We hung around Medana marina and organized a climb up Mt Rinjani, Lombok’s volcano, the second highest in Indonesia at 3700m. We were not aware of the grueling enslavement we would soon bestow upon ourselves. Kim has also mentioned this earlier, but it was straight up savage. Savage like a killer whale. Burning thighs all day, sleeping on volcanic gravel, but some awesome porters, a mint guide, gourms meals and glorious vistas made it all worth while.
We then made the quick hop to the island Gili Air, one of the famous trilogy of party islands off Lombok’s north-western coast. The turquoise sea laps the soft sand at the edge of each bar and cafe. The tranquil vibe is encapsulating. It was here that the four of us perfected the art of the mung, pretty much chilling out, grifting around as the vagrant you are after masses of partying.
With a tear in his eye and a denied knot in his throat, Potter let us moor the yacht on its lonesome at Gili Air for a night at Gili Trawangan. There was definitely masses more people and a lot more antics going down. Another big night was had, this time with the crew of another yacht Canella, followed by a whole lotta mungin the next day. The Gilis are frequented by a lot of Euros, a welcome change from the stacked (full of ozzies) nature of Bali.

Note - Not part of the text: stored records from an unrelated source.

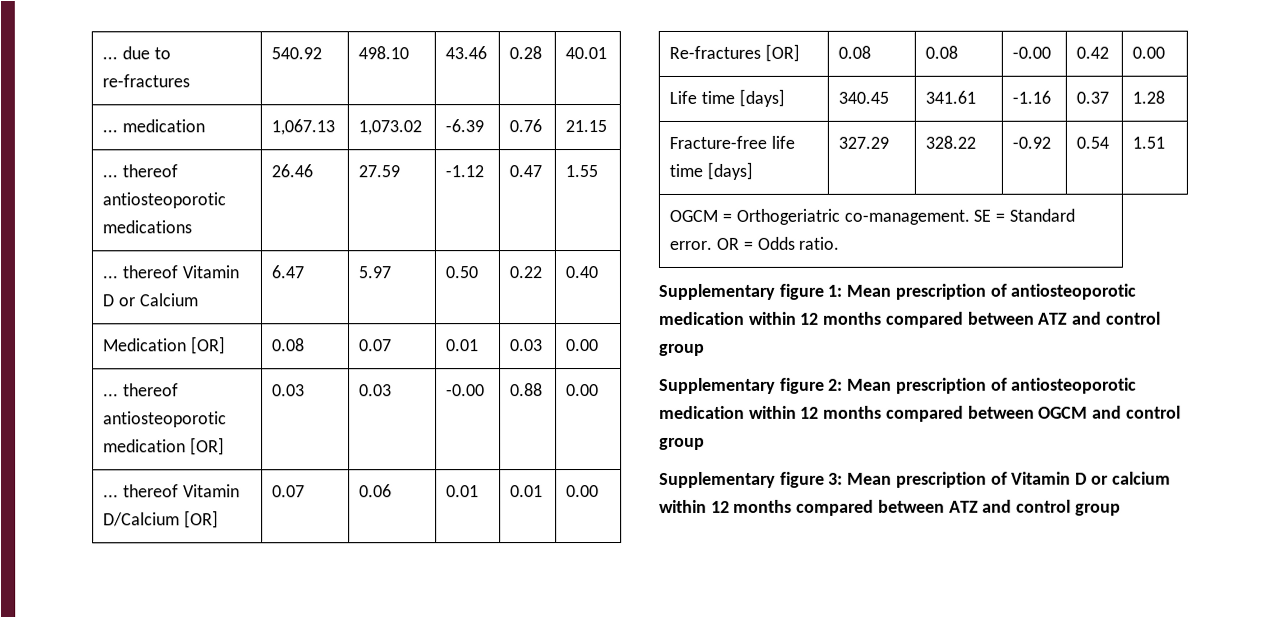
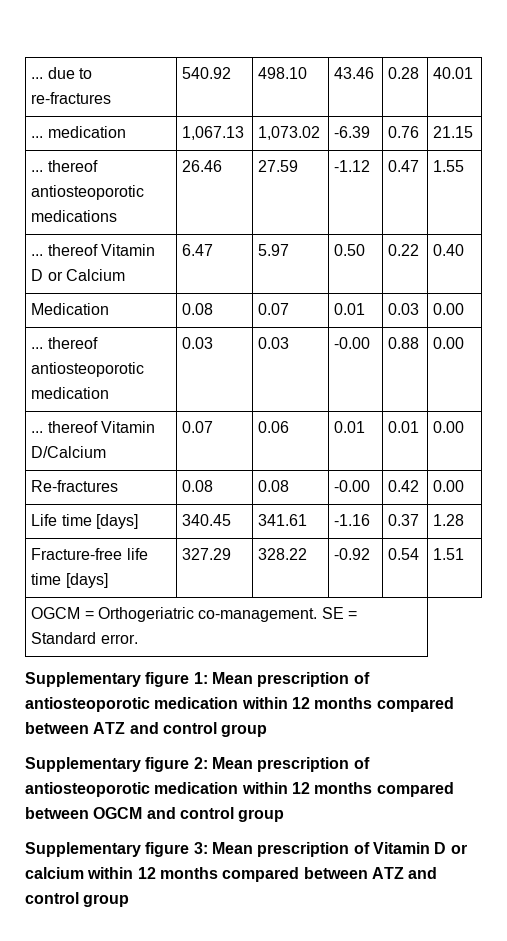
- Medication [OR] | 0.08 | 0.07 | 0.01 | 0.03 | 0.00
+ Medication | 0.08 | 0.07 | 0.01 | 0.03 | 0.00
- ... thereof antiosteoporotic medication [OR] | 0.03 | 0.03 | -0.00 | 0.88 | 0.00
+ ... thereof antiosteoporotic medication | 0.03 | 0.03 | -0.00 | 0.88 | 0.00
- ... thereof Vitamin D/Calcium [OR] | 0.07 | 0.06 | 0.01 | 0.01 | 0.00
+ ... thereof Vitamin D/Calcium | 0.07 | 0.06 | 0.01 | 0.01 | 0.00
- Re-fractures [OR] | 0.08 | 0.08 | -0.00 | 0.42 | 0.00
+ Re-fractures | 0.08 | 0.08 | -0.00 | 0.42 | 0.00
- OGCM = Orthogeriatric co-management. SE = Standard error. OR = Odds ratio.
+ OGCM = Orthogeriatric co-management. SE = Standard error.

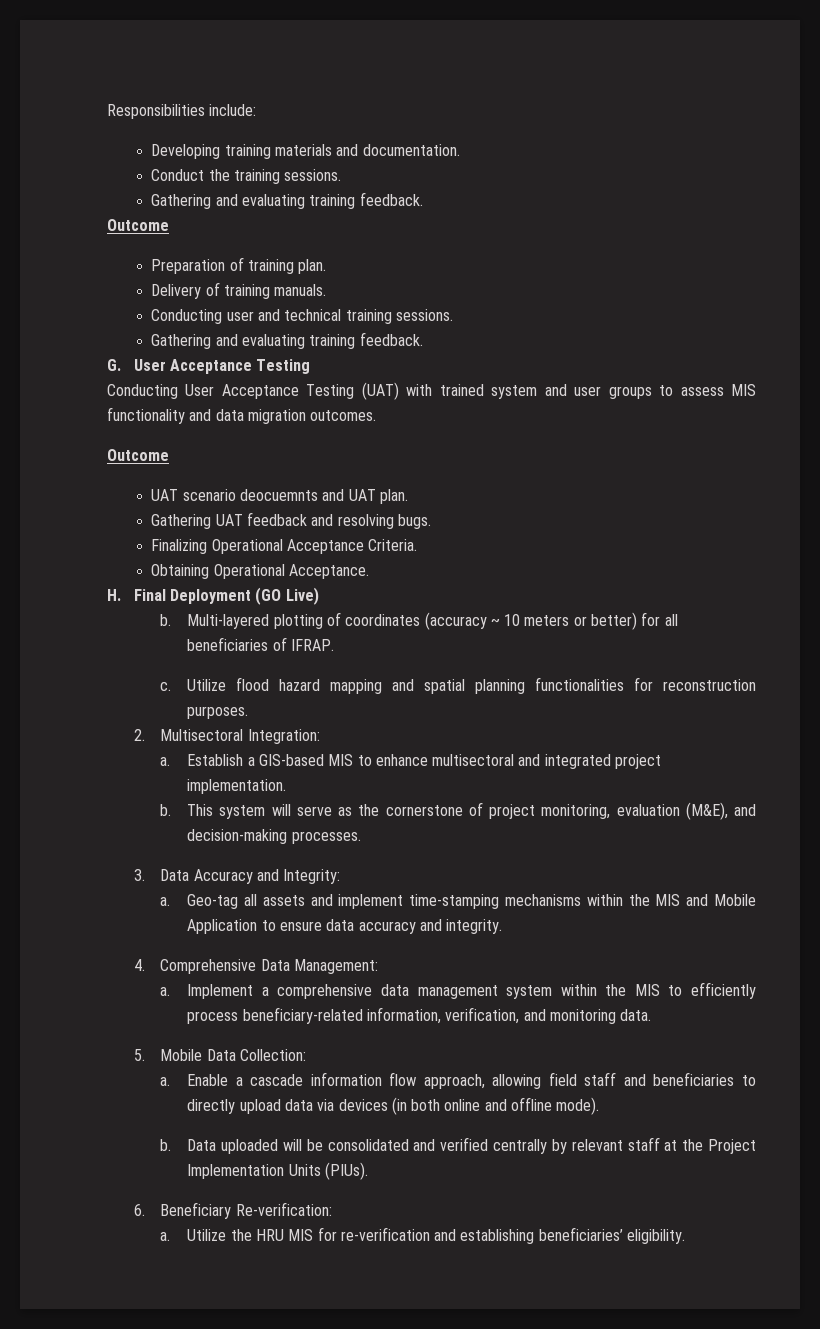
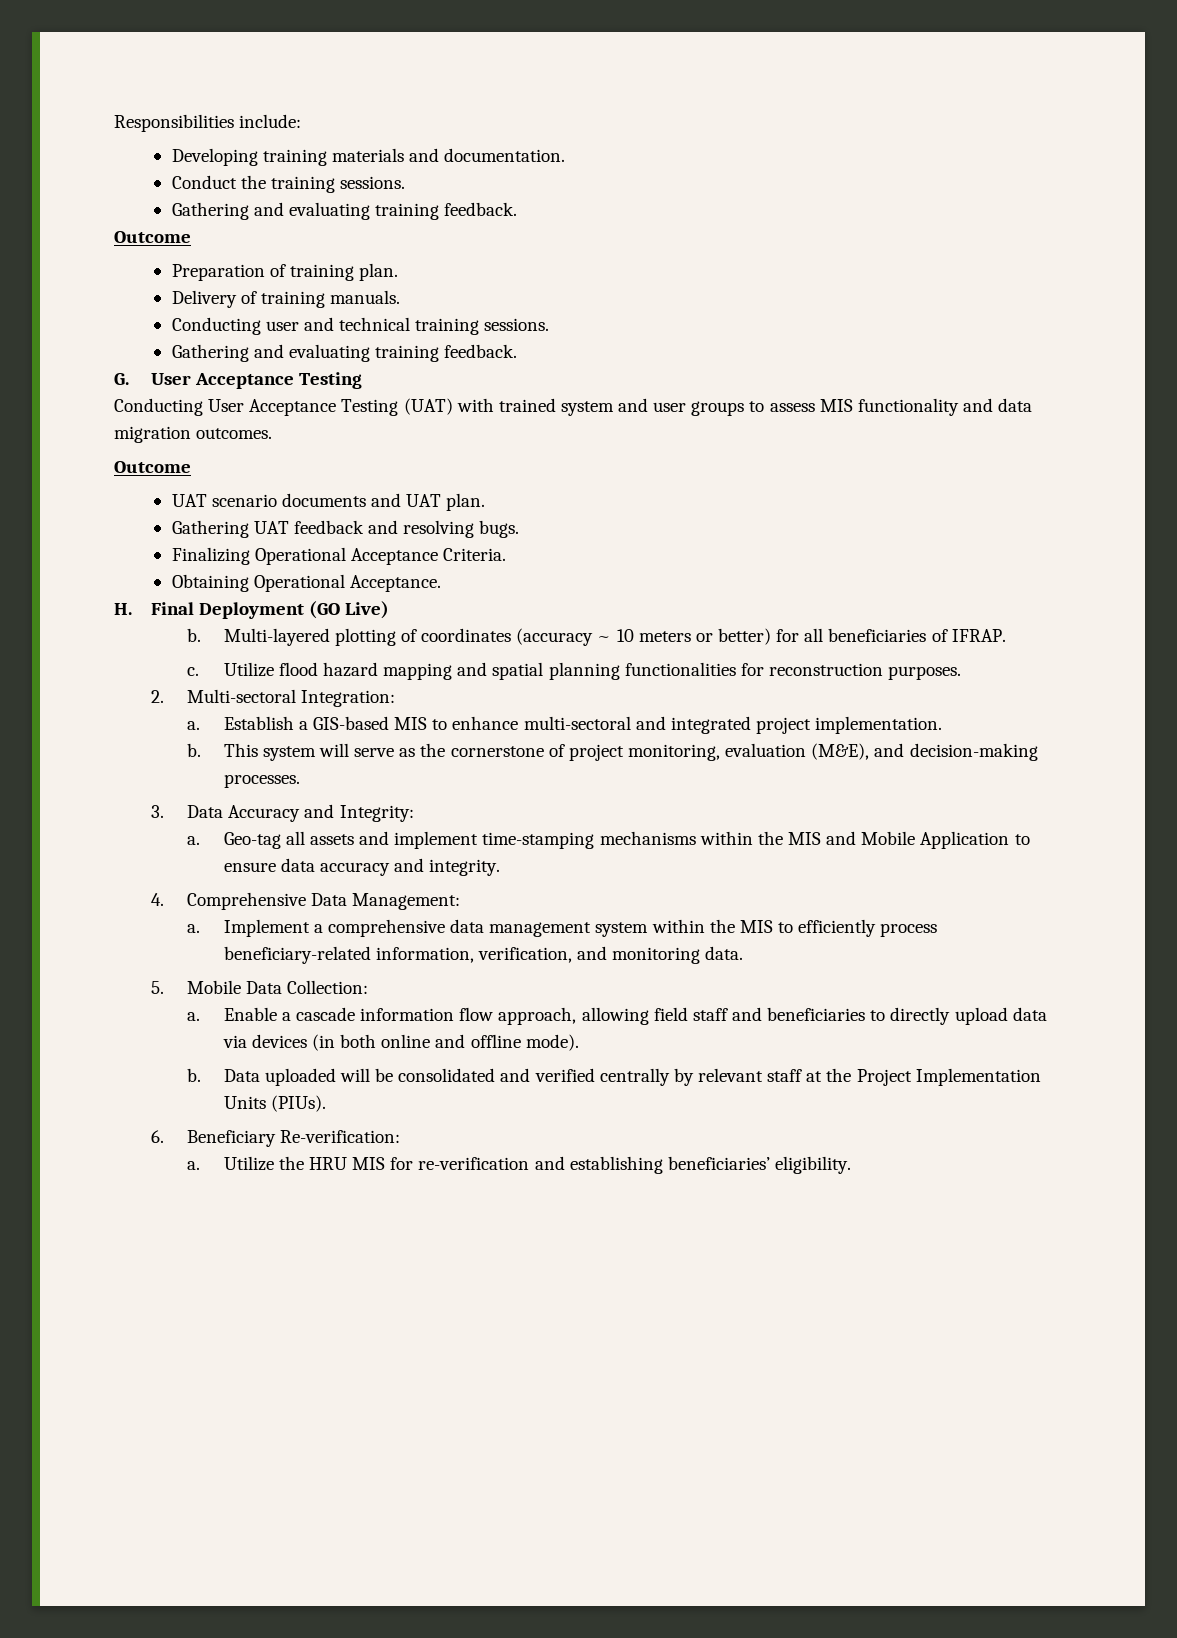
- UAT scenario deocuemnts and UAT plan.
+ UAT scenario documents and UAT plan.
- 2. Multisectoral Integration:
+ 2. Multi-sectoral Integration:
- Establish a GIS-based MIS to enhance multisectoral and integrated project implementation.
+ Establish a GIS-based MIS to enhance multi-sectoral and integrated project implementation.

After some more partying at the beach front bars of the gilis we went back to Medana and got a rental car after vast rigmarole. We drove across the 80 decrepit kilometers across the island 4 million people call home in about 3 hours. Halfway through the trip we met a McDonalds, with EXPLOSIVE excitement from Kim. After a long pit stop it was on to Kuta where we stayed the night. The next day we got a boat out to a surf break for an afternoon of paddling, getting smashed by waves with the intermittent 2 second burns down the face of a nice wave. It was actually a really nice break and perfect for our rookie skill level.
After the drive back (with obvious pit stop at McDonald’s) we set sail for Bali, favorable tides and currents giving us a turbulent 8-10kn speed. We spent a night at Nusa Lembongan, just East of Bali. While there, Potter got some scuba gear and repaired some stuff on the prop and skeg of Cheetah Better keep the iridium phone handy bro, Dirk Pitt will be calling you up for advice soon.
Bali is, diverse. Parts of Bali can be summed up in the predictable, ubiquitous Bintang singlet I can only assume is the avant-garde presented in Australian Bogan weekly. But then a congested taxi trip to Seminyak yields bar tenders with black tie livery and a variety of bargain cuisine. From the vast delicacies of the ocean to occidental delights lathered in gorgonzola or melt in your mouth fillet minion for about $15 each. Champagne life on a Bintang budget.
In Bali the crew was temporarily at five, with Robbie joining the team. Multiple lengthy nights of discourse ensued, something just short of cholera taking me out of action on day two unfortunately.
The rest of Bali is a cracked record of peddlers and street front stores parading the finest in crappy knock offs from ray bans to rolexes. It’s a good lesson in haggling though. There is some good stuff too though, and I’m certain the ladies would love the plethora of dresses bikinis shoes jewelry and other unique bargains available.
Well that pretty much wraps up this chapter. Au revoir from Leggy and I.
To Robbie, all the best in the club/zoo/prison/vessel/sanctuary that is the glorious cheetah II.
To Potsy and Kim, thanks a fathom for everything that was this wild excursion.